Exercise
An exact restatement of the data is required, with the images omitted.

[Before and after images]

____

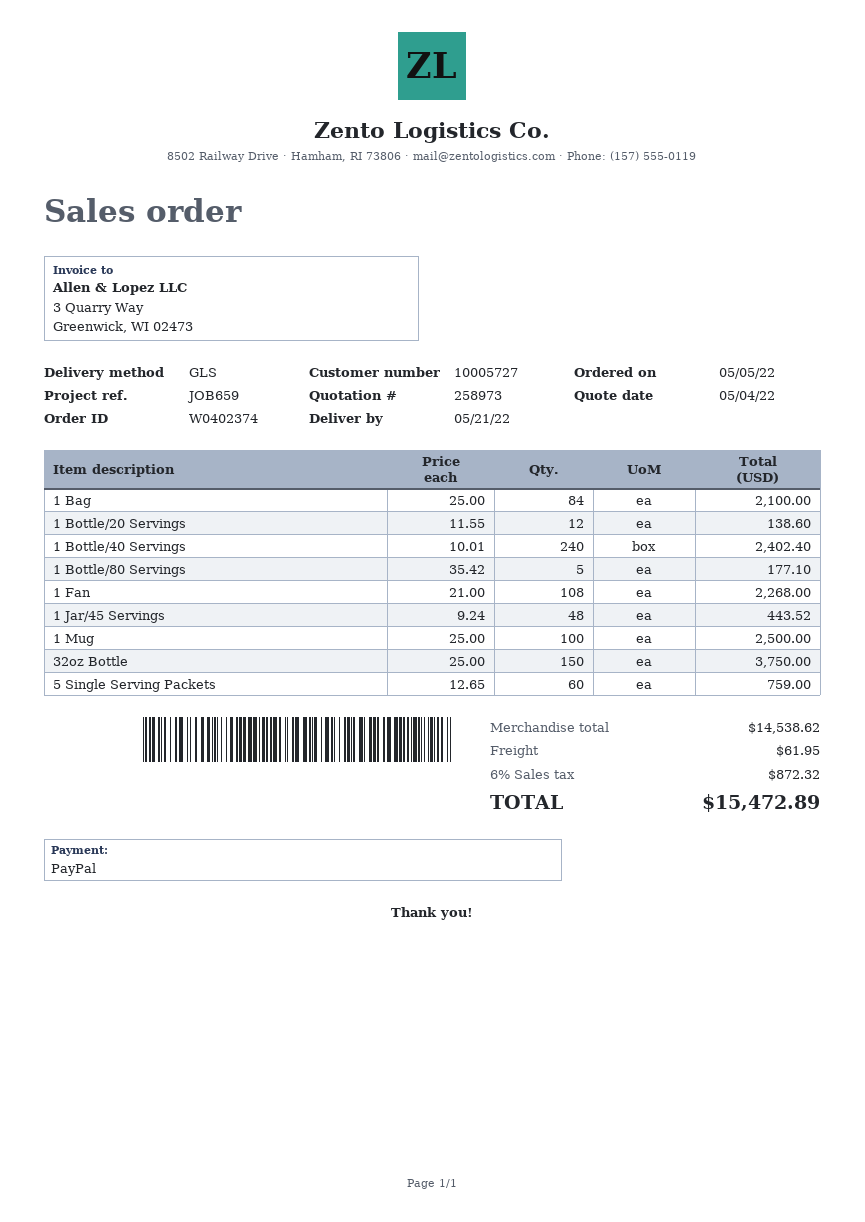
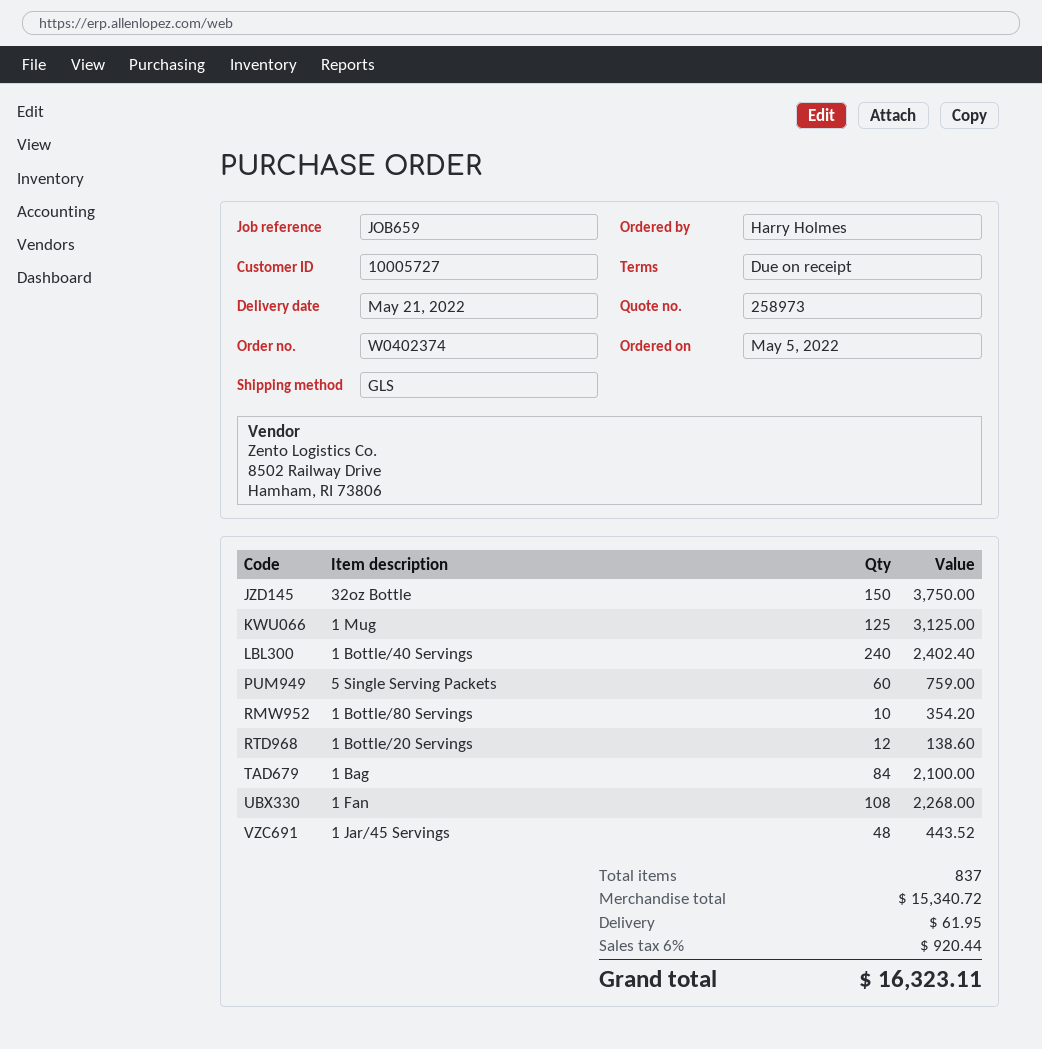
1 Bottle/80 Servings: 5 for 177.10 -> 10 for 354.20
1 Mug: 100 for 2500.00 -> 125 for 3125.00
subtotal: 14538.62 -> 15340.72
tax: 6% = 872.32 -> 6% = 920.44
total: 15472.89 -> 16323.11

____

Result
1 Bottle/80 Servings: 5 for 177.10 -> 10 for 354.20
1 Mug: 100 for 2500.00 -> 125 for 3125.00
subtotal: 14538.62 -> 15340.72
tax: 6% = 872.32 -> 6% = 920.44
total: 15472.89 -> 16323.11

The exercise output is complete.